There are other possible benefits and corresponding rebuttals, but they get more complicated. The short of it all is that the possible benefits of erasure codes can be had with much more straightforward and already implemented techniques, and the implementation difficulties of such codes are quite onerous.

While I'm pissing on everyone's parade, I should probably mention another scenario in which everyone wants to use erasure codes and it's a bad idea: off-site backup. If you store everything straightforwardly on each backup site, and each site has two nines (99%) uptime (if it doesn't you shouldn't be using it for backup) then the overall reliability will be six nines (99.9999%). Engineering for more than six nines is nothing but intellectual masturbation, because unforseeable problems completely dominate failure at that point. Therefore one-of-three gets great reliability with unreliable backup sites in exchange for having to store three times the amount of data you're backing up.

With erasure codes, you could make it so that each backup site only had to store half as much stuff, but that two of them would still need to be up to recover data. If you then have four backup sites, there's a savings of 1/3 of the storage versus the much more straightforward approach. This is a pretty small reduction given that the price of mass storage is very small and plummeting rapidly. It also comes at great expense: you have to deal with four backup sites instead of three, and the software is much more complicated. In systems like this, the recovery software not working is a significant part of the chances of the system as a whole failing. Also, any economic benefit of savings on disk space must be weighed against the costs of the software system which runs it. Given the ludicrous prices of backup systems these days, a much simpler albeit slightly less efficient one would probably be a great value.

ECC of course has some great uses, for example data transmission of noisy mediums and storing data on media which can get physically corrupted, and recent developments in it are very exciting, but it's very important to only use sophisticated tools when clearly warranted.


Electoral College Effects

Here is an interesting question - Given the electoral college system, does it favor the large or the small states? The very short answer is that it ridiculously disproportionately favors the small states, because they're flat-out given disproportionately large representation. And if that weren't the case then switching to a simple electoral majority would be uncontroversial, following the trend of a simple majority deciding within each state.

But if we pretend that this is an issue of real interest, what are the effects? Well, that depends. If we had a country of two states, one larger than the other, than the chances of one's vote mattering in the smaller state would be just about nil. In a country of three states two of which were just slightly larger than half the size of the largest state the small states would be far disproportionately represented.

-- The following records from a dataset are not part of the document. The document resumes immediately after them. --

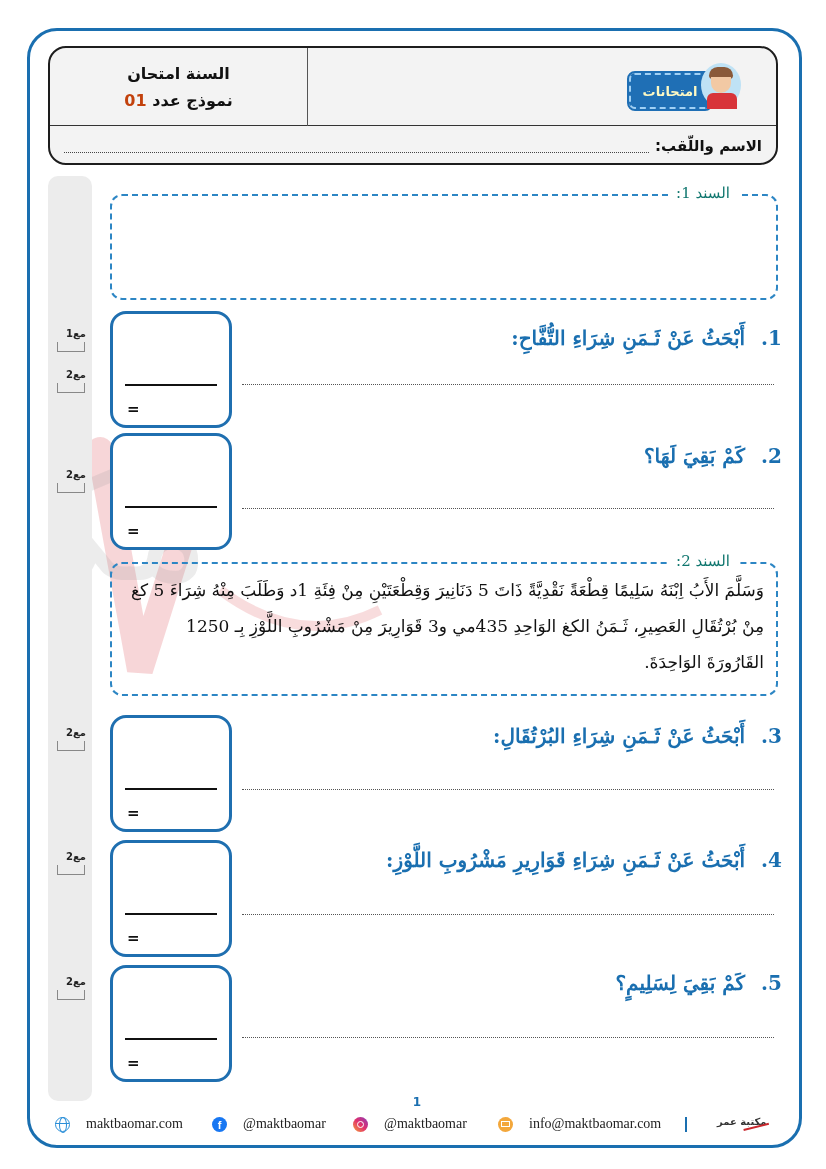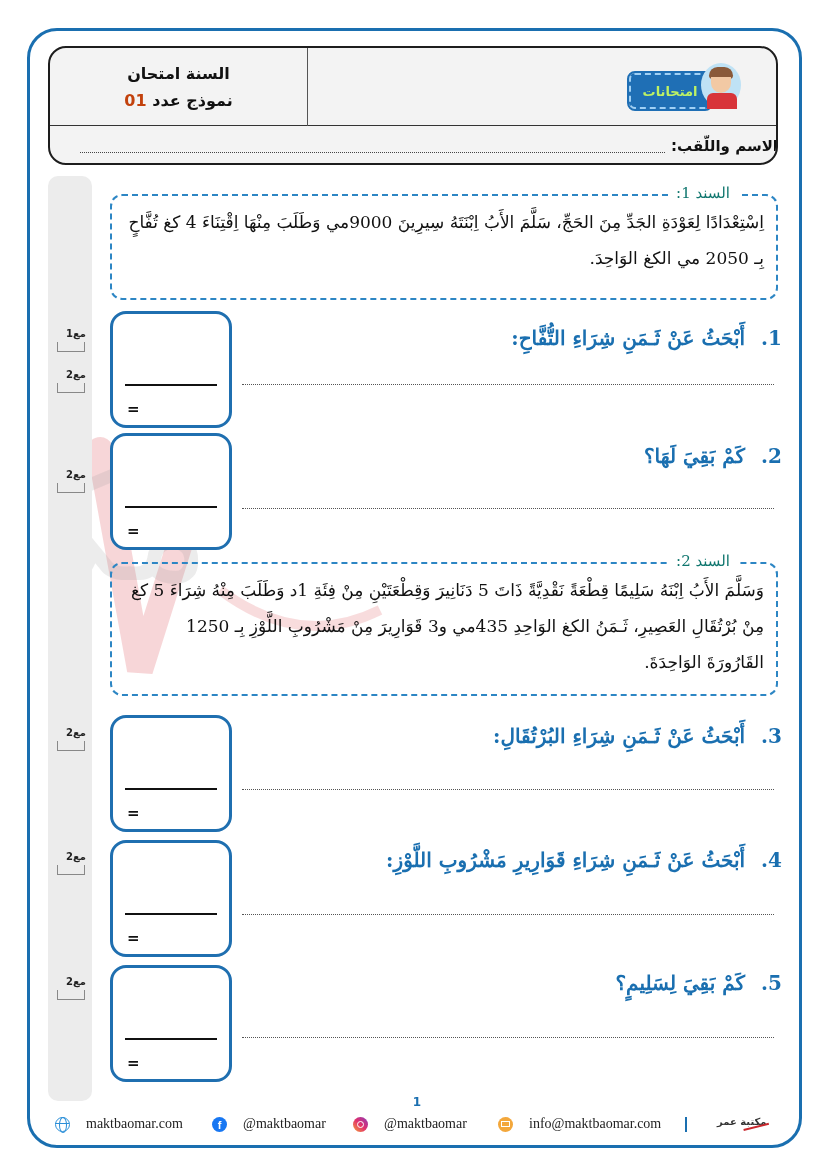--- a/index.html
+++ b/index.html
@@ -20,31 +20,31 @@
   .header-cell { position: absolute; top: 0; height: 78px; display: flex; flex-direction: column; align-items: center; justify-content: center; gap: 8px; direction: rtl; }
   .cell-left { left: 0; width: 258px; border-right: 1.5px solid #555; }
   .cell-mid { left: 258px; width: 290px; }
   .cell-right { left: 548px; width: 180px; }
   .h-title { font-family: "DejaVu Sans", sans-serif; font-weight: bold; font-size: 16px; color: #111; }
   .h-blue { color: #c2410c; }
 
   .logo { position: relative; width: 118px; height: 52px; }
   .logo-badge {
     position: absolute; left: 0; top: 12px; width: 82px; height: 36px; background: #1f6fb5; border-radius: 6px;
-    border: 2px dashed #9fd0f5; outline: 2px solid #1f6fb5; color: #bef264; font-weight: bold; font-size: 13px;
+    border: 2px dashed #9fd0f5; outline: 2px solid #1f6fb5; color: #fef9c3; font-weight: bold; font-size: 13px;
     display: flex; align-items: center; justify-content: center; direction: rtl;
   }
   .logo-face {
     position: absolute; right: 6px; top: 2px; width: 40px; height: 44px; border-radius: 50%; background: #bfe2f5;
   }
   .logo-face::before { content: ""; position: absolute; left: 8px; top: 4px; width: 24px; height: 12px; background: #8a5a3a; border-radius: 10px 10px 4px 4px; }
   .logo-face::after { content: ""; position: absolute; left: 10px; top: 14px; width: 20px; height: 16px; background: #f2c9a4; border-radius: 0 0 10px 10px; }
   .logo-shirt { position: absolute; right: 10px; top: 32px; width: 30px; height: 16px; background: #d8343a; border-radius: 6px 6px 0 0; }
 
-  .name-row { position: absolute; left: 16px; top: 78px; width: 100%; height: 39px; direction: rtl; display: flex; align-items: center; padding: 0 14px; }
+  .name-row { position: absolute; left: 0; top: 78px; width: 100%; height: 39px; direction: rtl; display: flex; align-items: center; padding: 0 14px; }
   .name-label { font-size: 15px; font-weight: bold; white-space: nowrap; margin-left: 6px; }
   .dots { flex: 1; border-bottom: 1.5px dotted #444; height: 14px; }
 
   
   .margin-col { position: absolute; left: 48px; top: 176px; width: 44px; height: 925px; background: #ececec; border-radius: 10px; }
   .mark { position: absolute; left: 8px; width: 30px; text-align: right; }
   .mark-label { font-size: 10px; font-weight: bold; color: #222; display: block; direction: rtl; }
   .mark-box { display: block; margin: 3px auto 0; width: 28px; height: 10px; border: 1.3px solid #888; border-top: none; }
 
   
@@ -141,21 +141,20 @@
     <span class="mark-box"></span>
   </div>
   <div class="mark" style="top:800px">
     <span class="mark-label">مع2</span>
     <span class="mark-box"></span>
   </div>
 </div>
 
 <div class="sanad" style="top:194px; height:106px;">
   <span class="sanad-title">السند 1:</span>
-  <span>اِسْتِعْدَادًا لِعَوْدَةِ الجَدِّ مِنَ الحَجِّ، سَلَّمَ الأَبُ اِبْنَتَهُ سِيرِينَ 9000مي وَطَلَبَ مِنْهَا اِقْتِنَاءَ 4 كغ تُفَّاحٍ بِـ 2050 مي الكغ الوَاحِدَ.</span>
 </div>
 
 <div class="q-title" style="top:326px">
   <span class="q-num">1.</span><span>أَبْحَثُ عَنْ ثَـمَنِ شِرَاءِ التُّفَّاحِ:</span>
 </div>
 <div class="q-dots" style="top:384px"></div>
 <div class="answer-box" style="top:311px">
   <div class="answer-line"></div>
   <span class="answer-eq">=</span>
 </div>

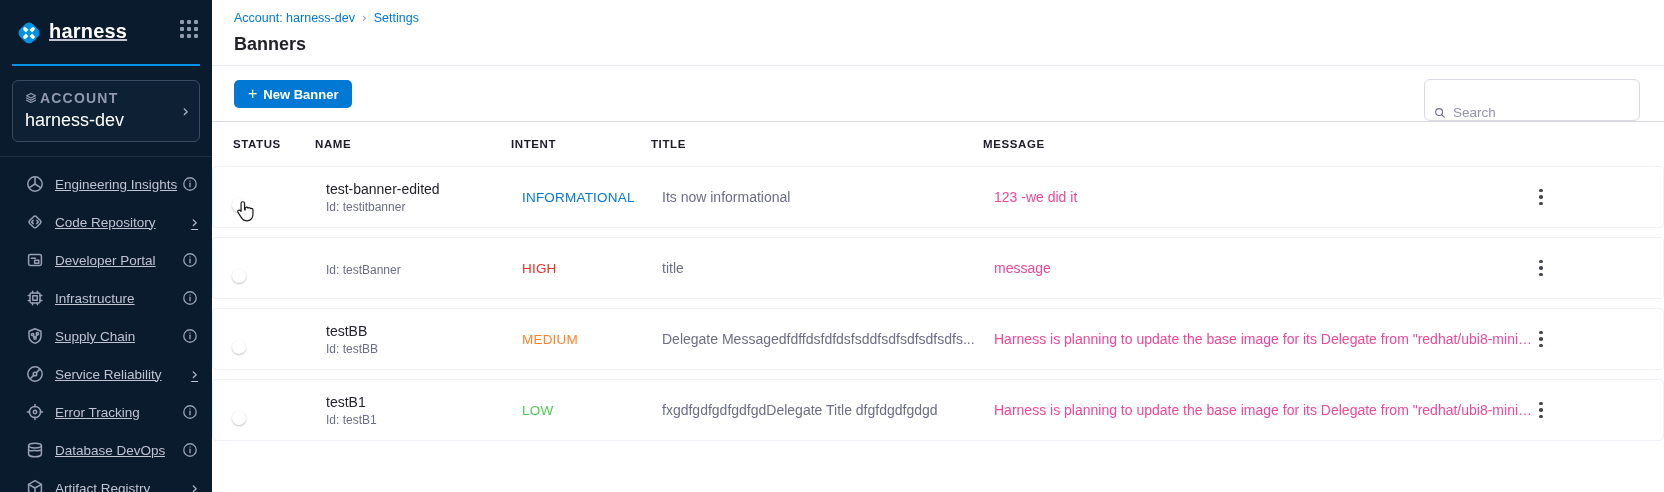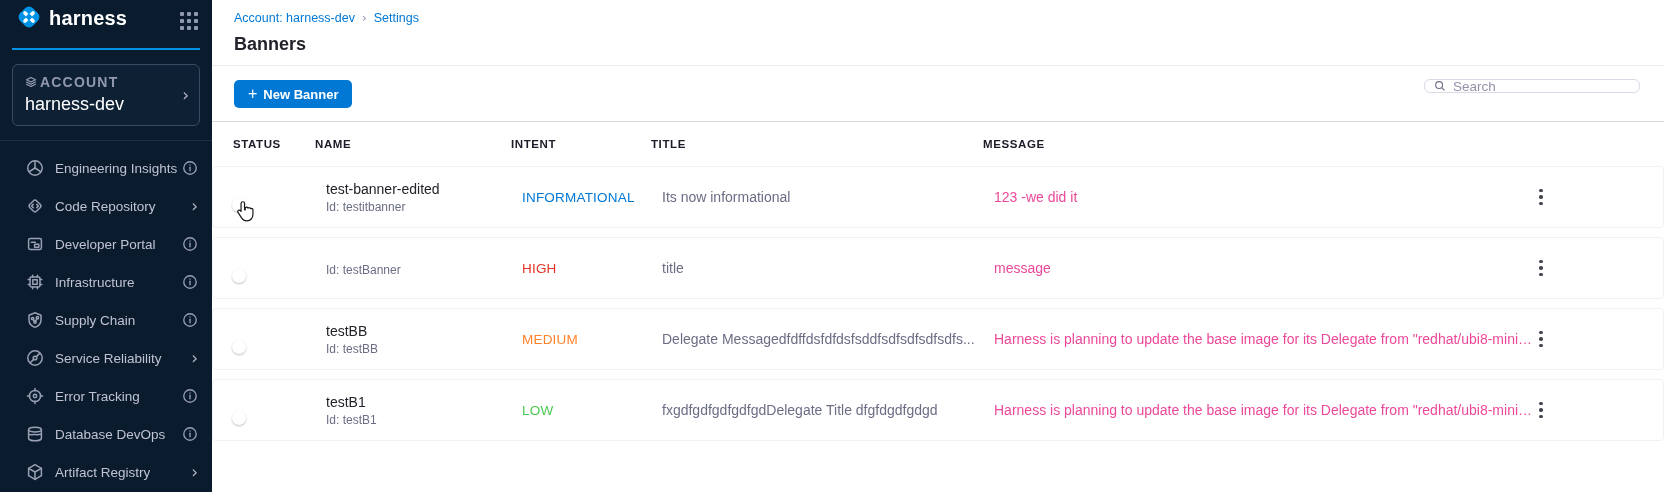--- a/index.html
+++ b/index.html
@@ -7,39 +7,39 @@
   body {
     font-family: "Liberation Sans", "DejaVu Sans", sans-serif;
     background:#ffffff; position:relative;
   }
 
   
   .sidebar {
     position:absolute; left:0; top:0; width:212px; height:492px;
     background:#0a1b2e; color:#c0c3d2; display:flex; flex-direction:column;
   }
-  .logo-row { display:flex; align-items:flex-end; padding:4px 14px 12px 16px; }
+  .logo-row { display:flex; align-items:flex-start; padding:20px 14px 12px 16px;text-decoration:underline; }
   .logo-mark { width:26px; height:26px; flex:0 0 auto; }
   .logo-text { color:#ffffff; font-size:20px; font-weight:bold; margin-left:7px; letter-spacing:0.2px; }
   .grid-icon { margin-left:auto; display:grid; grid-template-columns:repeat(3,4px); grid-gap:3px; cursor:pointer; }
   .grid-icon i { width:4px; height:4px; border-radius:1px; background:#8e99ad; display:block; }
   .logo-underline { height:2px; background:#0092e4; margin:6px 12px 0 12px; }
 
   .account-card {
     margin:14px 12px 12px 12px; border:1px solid #3a4b61; border-radius:6px;
     background:#0e2134; padding:9px 12px 10px 12px; position:relative; cursor:pointer;
   }
   .account-label-row { display:flex; align-items:center; color:#9298ad; }
   .account-label { font-size:14px; letter-spacing:1.2px; font-weight:bold; margin-left:3px;text-align:center; }
   .account-name { color:#ffffff; font-size:18px; margin-top:4px; }
   .account-chevron { position:absolute; right:10px; top:50%; transform:translateY(-50%); color:#cfd4de; font-size:17px; }
 
   .sidebar-sep { height:1px; background:#1d2f44; margin:2px 0 4px 0; }
 
-  .nav-list { flex:1; overflow:hidden; padding-top:4px; }
+  .nav-list { flex:1; overflow:hidden; padding-top:4px;text-decoration:underline; }
   .nav-item {
     display:flex; align-items:center; height:38px; padding:0 14px 0 25px;
     cursor:pointer; font-size:13.5px; color:#c0c3d2;
   }
   .nav-item .nav-ic { width:19px; height:19px; flex:0 0 auto; margin-right:11px; display:flex; align-items:center; justify-content:center; }
   .nav-item .nav-label { white-space:nowrap; overflow:hidden; }
   .nav-trail { margin-left:auto; display:flex; align-items:center; color:#aeb2c2; }
   .chev { font-size:17px; line-height:1; color:#aeb2c2; font-family:"DejaVu Sans", sans-serif; }
   svg.sic { stroke:#99a0b4; fill:none; stroke-width:1.5; stroke-linecap:round; stroke-linejoin:round; }
 
@@ -53,22 +53,22 @@
 
   .toolbar { position:relative; height:56px; border-bottom:1px solid #d9d9e0; }
   .btn-primary {
     position:absolute; left:22px; top:14px; height:28px; padding:0 14px;
     background:#0278d5; color:#ffffff; border:none; border-radius:5px;
     font-size:13px; font-weight:bold; cursor:pointer; display:flex; align-items:center; gap:6px;
     font-family:"Liberation Sans",sans-serif;
   }
   .btn-plus { font-size:16px; font-weight:normal; line-height:1; }
   .search-wrap {
-    position:absolute; right:24px; top:13px; width:216px; height:14px;
-    border:1px solid #d9dae6; border-radius:6px; display:flex; align-items:center; padding:0 9px; background:#fff;
+    position:absolute; right:24px; top:13px; width:216px; height:42px;
+    border:1px solid #d9dae6; border-radius:6px; display:flex; align-items:flex-end; padding:0 9px; background:#fff;
   }
   .search-wrap input {
     border:none; outline:none; flex:1; font-size:13.5px; color:#22222a; margin-left:7px;
     font-family:"Liberation Sans",sans-serif; background:transparent;
   }
   .search-wrap input::placeholder { color:#9293ab; }
 
   
   .table { padding:0; }
   .thead { display:flex; align-items:center; height:44px; padding-left:8px; padding-right:110px; }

In practice there are enough states that statistical effects overwhelm the weirdnesses of specific enumerable outcomes. We can adopt a much more simplistic model of there being many small states, and we compare two, one of which is roughly double the size of the other. If we assume that the race is a dead heat across the entire country, (a completely unrealistic assumption, as I'll get to in a minute), the chances of a voter swinging the half size state is approximately 1.4 times that of the double size state (because a standard deviation is proportional to the square root of the number of voters) and the chances of it swinging the overall election are about half, so the chances of a single vote from the smaller state swinging the election are about a third less.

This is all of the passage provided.